Any tips about Loki Ingester chunk de-duplication when RF=3 or more?

Hi. We are using Grafana loki-distributed.

  • Loki Version : 2.9.4
  • Storage : tsdb single store (S3)
  • RF : 3
  • Ingester : 3EA
  • No Cache (No Memcached config)

Recently, i found that Loki ingester does not de-duplicate well when RF(Replication Factor) is more than 1.

When Ingester does not de-duplicate chunk logs and flush to duplicated chunks to s3, even though querier is doing deduplication process, there will also be a capacity problem because unnecessary data is flushing into s3, and I think there will be a considerable load on querier as well because querier fetches all data and inspects duplicated or not.

1. Current Situation

: Here is my chunk flush bytes and chunk de-duplicate bytes

As you can see from the picture, deduplication is not performing well in ingester.

So i searched about deduplication process and i saw docs and source code.

2. Thus, Did some test about memcached chunk cache enabled

So i set for test Loki-distributed environment and enabled chunk memcached.

    - -m 5000
    - -I 10m
    - -vvv


      {{- if .Values.memcachedChunks.enabled }}
          writeback_size_limit: 4GB
          writeback_buffer: 20000
          enabled: false
          consistent_hash: true
          addresses: dnssrv+_memcached-client._tcp.{{ include "loki.memcachedChunksFullname" . }}.{{ .Release.Namespace }}.svc.{{ }}

But It does not effective well.

Chunk deduplication bytes so low.

And this is memcached metrics.

In conclusion, I don’t know why the deduplication doesn’t work well.

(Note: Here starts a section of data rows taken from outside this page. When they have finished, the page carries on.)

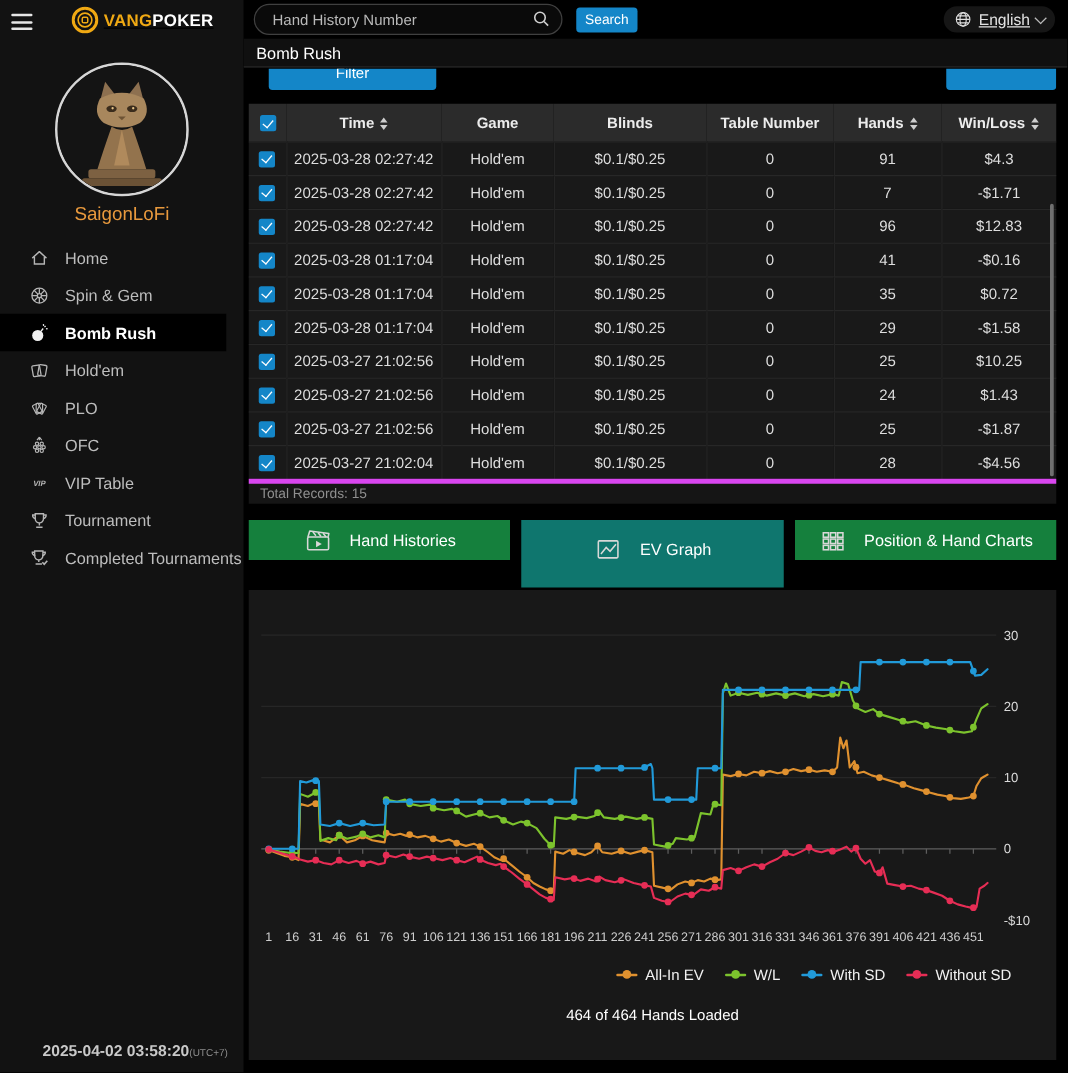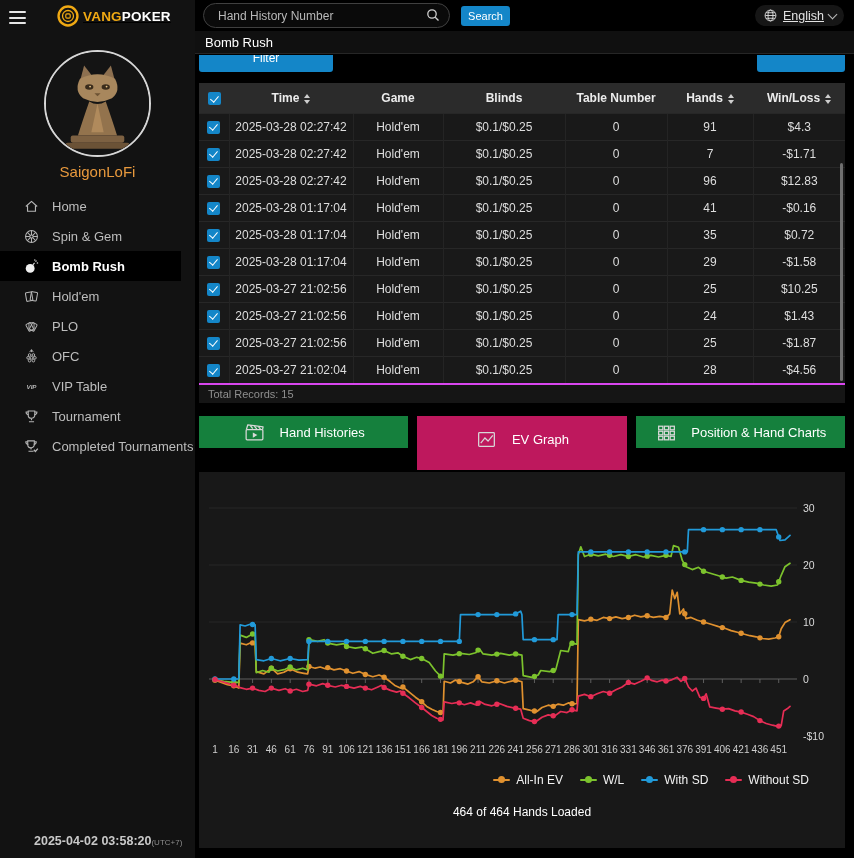--- a/index.html
+++ b/index.html
@@ -49,51 +49,51 @@
   .lang .globe { width:15px; height:15px; color:#dedede; }
   .chev { width:7px; height:7px; border-right:1.4px solid #bbb; border-bottom:1.4px solid #bbb;
     transform:rotate(45deg); margin-top:-3px; }
 
   .page-title { height:23px; background:#101010; border-bottom:1px solid #262626;
     display:flex; align-items:center; padding-left:10px; color:#fff; font-size:13px; }
 
   .content { position:absolute; left:4px; top:55px; width:646px; }
 
   .btn-row { position:relative; height:17px; overflow:hidden; }
-  .filter-btn { position:absolute; left:0; top:-11px; width:134px; height:28px; background:#1486c8;
+  .filter-btn { position:absolute; left:16px; top:-11px; width:134px; height:28px; background:#1486c8;
     color:#fff; font-size:12px; border:none; border-radius:3px; display:flex; align-items:center;
     justify-content:center; cursor:pointer; font-family:"Liberation Sans", sans-serif; }
   .action-btn { position:absolute; right:0; top:-11px; width:88px; height:28px; background:#1486c8;
     border:none; border-radius:3px; cursor:pointer; }
 
   .table-wrap { position:relative; margin-top:11px; }
   table { width:646px; border-collapse:collapse; table-layout:fixed; }
   th { height:30px; background:#2b2b2b; color:#ececec; font-size:12px; font-weight:bold; }
   td { height:27px; background:#191919; color:#dedede; font-size:12px; text-align:center;
     border-top:1px solid #272727; border-left:1px solid #242424; }
   td:first-child { border-left:none; }
   .cb { width:13px; height:13px; background:#1486c8; border-radius:2px; display:inline-block;
     position:relative; vertical-align:middle; cursor:pointer; }
   .cb::after { content:""; position:absolute; left:4.2px; top:1.6px; width:3.5px; height:7px;
     border:solid #fff; border-width:0 1.6px 1.6px 0; transform:rotate(40deg); }
   .sort { display:inline-flex; flex-direction:column; gap:2px; margin-left:5px; vertical-align:middle; }
   .sort i { width:0; height:0; border-left:3.5px solid transparent; border-right:3.5px solid transparent; }
   .sort .up { border-bottom:4px solid #cfcfcf; }
   .sort .dn { border-top:4px solid #cfcfcf; }
-  .total-bar { height:20px; background:#151515; border-top:2px solid #d946ef; color:#8f8f8f;
+  .total-bar { height:20px; background:#151515; border-top:4px solid #d946ef; color:#8f8f8f;
     font-size:11px; display:flex; align-items:center; padding-left:9px; }
   .scroll-thumb { position:absolute; right:2px; top:80px; width:3px; height:218px;
     background:#6f6f6f; border-radius:2px; cursor:grab; }
 
   .tabs { margin-top:13px; display:flex; gap:9px; height:46px; align-items:flex-start; }
   .tab { flex:1; height:32px; background:#15803d; display:flex; align-items:center;
     justify-content:center; gap:13px; color:#fff; font-size:13px; cursor:pointer; position:relative; }
   .tab .tab-ic { width:24px; height:24px; color:#d8d8d8; display:flex; align-items:center; justify-content:center; }
   .tab .tab-ic svg { width:23px; height:23px; }
-  .tab.active { height:54px; padding-bottom:8px; background:#be185d; z-index:2;text-align:right; }
+  .tab.active { height:54px; padding-bottom:8px; background:#0f766e; z-index:2;text-align:right; }
 
   .chart-panel { margin-top:8px; background:#181818; height:376px; position:relative; z-index:1; }
   .chart-svg { display:block; margin-top:10px; }
   .legend { display:flex; justify-content:flex-end; align-items:center; gap:17px;
     padding-right:36px; margin-top:6px; height:20px; }
   .legend-item { display:flex; align-items:center; gap:6px; color:#f2f2f2; font-size:12px; }
   .lline { width:17px; height:2px; position:relative; border-radius:1px; }
   .ldot { position:absolute; left:5px; top:-2.6px; width:7px; height:7px; border-radius:50%; }
   .chart-footer { margin-top:15px; text-align:center; color:#fff; font-size:12px; }
 </style>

Please tell me how to perform the deduplication well in ingester

We don’t run Loki with replication factor of 3, so please take my comment with a grain of salt.

Deduplication based on chunk hash is tricky, because it relies on chunks from all ingesters to be identical. But given that ingesters are started at different time, and that chunks are cut based on rough size they most likely aren’t going to be the same. Loki deals with this by cutting chunks based on time instead, with an additional configuration of minimum utilization of expected chunk size. See How Loki Reduces Log Storage | Grafana Labs for a good explanation.

So make sure sync_period and sync_min_utilization are configured accordingly. Also double check your chunk size and chunk idle to make sure they aren’t being written too often. Also share your Loki config as well, if it’s still not working.

Thanks for replying. Really appreciate. @tonyswumac

First i have a question.

Question #1 ) You told me that you are not using loki with RF=3, If so, What RF are you using ?

Even if Loki team recommends RF=3, but if the deduplication problem is not resolved, I think it would be more advantageous to operate with RF=1.

And this is my test results

Test #1 )

      sync_period: 15m
      sync_min_utilization: 0.5


chunk_idle_period, chunk_max_age, chunk_target_size, .. = Default settings

#      chunk_retain_period: 1m
#      chunk_idle_period: 2h
#      chunk_target_size: 1536000
#      max_chunk_age: 2h
#      chunk_block_size: 262144
#      chunk_encoding: snappy

  • Stored Bytes : 3.3GiB
  • Deduped Bytes : 850MiB

Because it’s RF=3, I expected Deduplicated Bytes to be around 2~4GiB when Stored Bytes is 2GiB.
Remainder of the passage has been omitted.